# EXERCISE REQUIREMENTS:
Write out the data word for word and drop any picture you find.

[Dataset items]
_ _ _ _

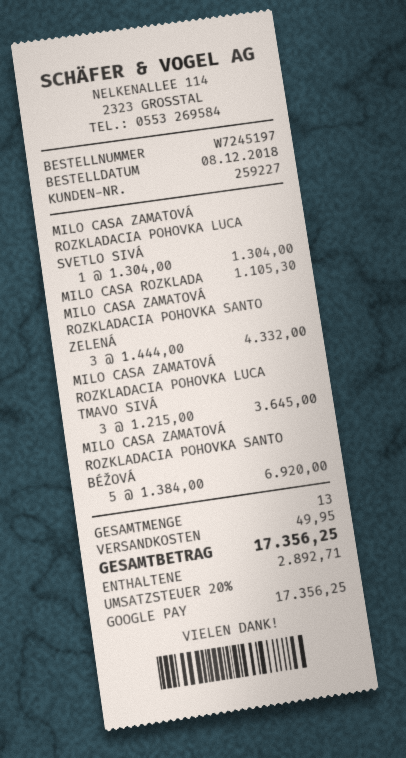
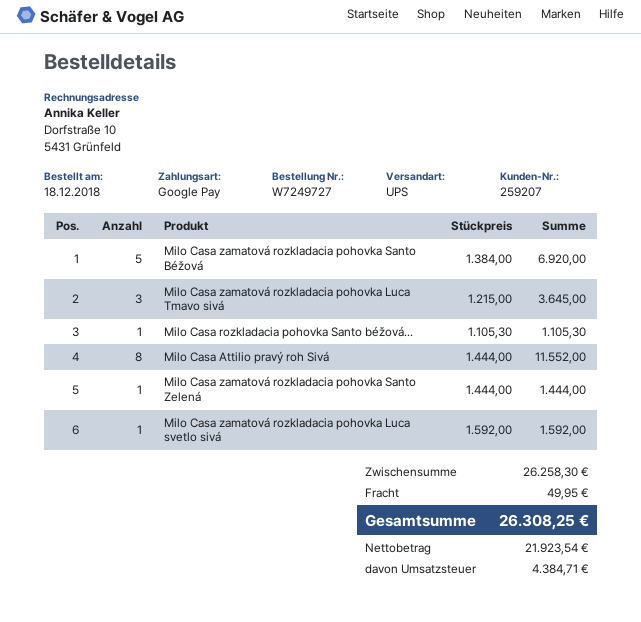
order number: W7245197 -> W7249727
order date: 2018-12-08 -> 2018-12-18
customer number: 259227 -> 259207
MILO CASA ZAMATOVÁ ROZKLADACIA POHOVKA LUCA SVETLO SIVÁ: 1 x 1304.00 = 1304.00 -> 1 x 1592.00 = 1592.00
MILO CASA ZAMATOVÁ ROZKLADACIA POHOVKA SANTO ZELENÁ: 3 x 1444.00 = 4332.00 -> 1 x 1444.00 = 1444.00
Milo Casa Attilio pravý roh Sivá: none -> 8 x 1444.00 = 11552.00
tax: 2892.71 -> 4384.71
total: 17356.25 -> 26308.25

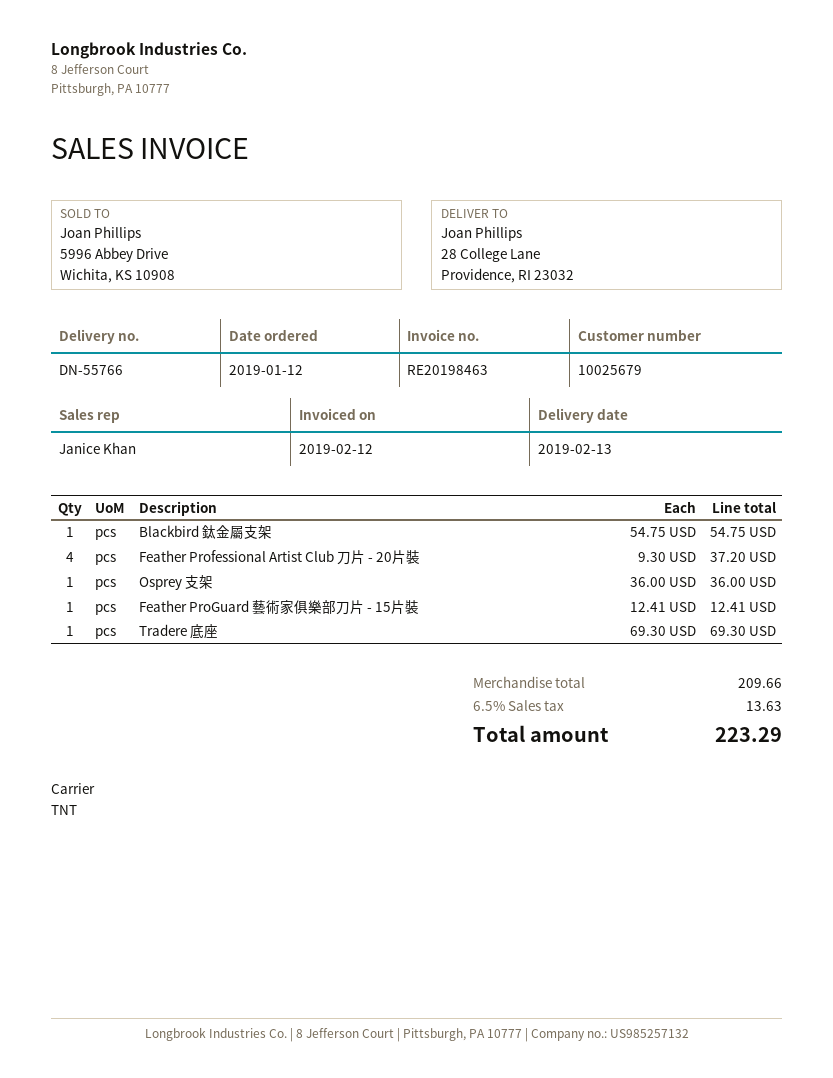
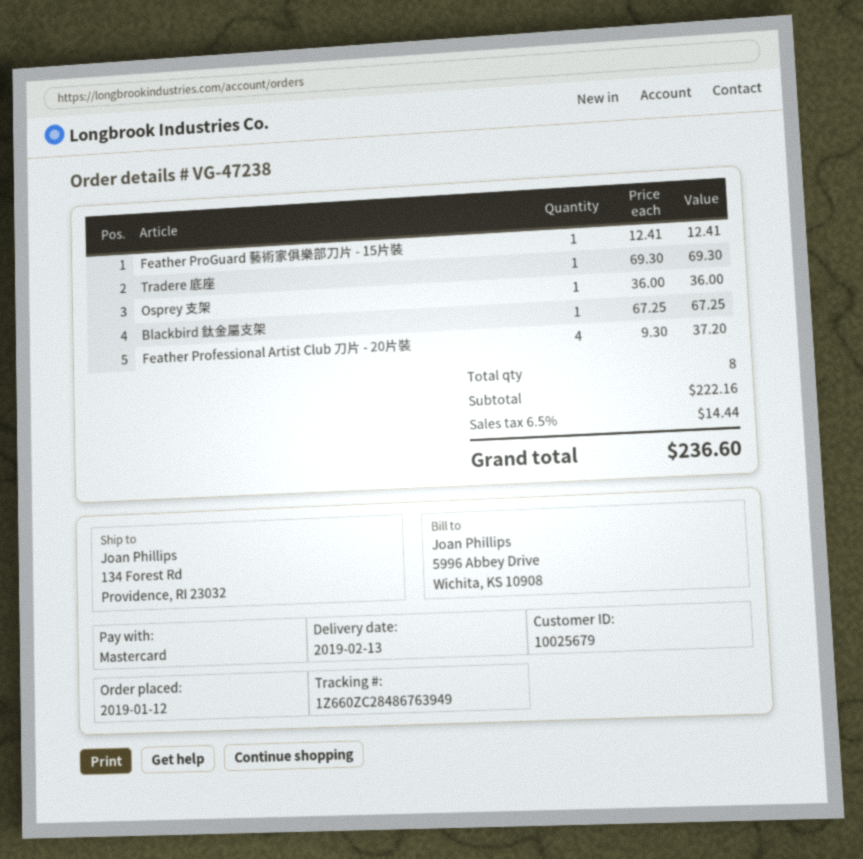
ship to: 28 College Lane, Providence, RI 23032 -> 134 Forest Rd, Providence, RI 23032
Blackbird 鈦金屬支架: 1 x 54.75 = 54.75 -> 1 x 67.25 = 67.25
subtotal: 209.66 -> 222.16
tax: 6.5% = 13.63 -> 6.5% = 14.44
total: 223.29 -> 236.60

_ _ _ _

# EXERCISE RESPONSE:
order number: W7245197 -> W7249727
order date: 2018-12-08 -> 2018-12-18
customer number: 259227 -> 259207
MILO CASA ZAMATOVÁ ROZKLADACIA POHOVKA LUCA SVETLO SIVÁ: 1 x 1304.00 = 1304.00 -> 1 x 1592.00 = 1592.00
MILO CASA ZAMATOVÁ ROZKLADACIA POHOVKA SANTO ZELENÁ: 3 x 1444.00 = 4332.00 -> 1 x 1444.00 = 1444.00
Milo Casa Attilio pravý roh Sivá: none -> 8 x 1444.00 = 11552.00
tax: 2892.71 -> 4384.71
total: 17356.25 -> 26308.25

ship to: 28 College Lane, Providence, RI 23032 -> 134 Forest Rd, Providence, RI 23032
Blackbird 鈦金屬支架: 1 x 54.75 = 54.75 -> 1 x 67.25 = 67.25
subtotal: 209.66 -> 222.16
tax: 6.5% = 13.63 -> 6.5% = 14.44
total: 223.29 -> 236.60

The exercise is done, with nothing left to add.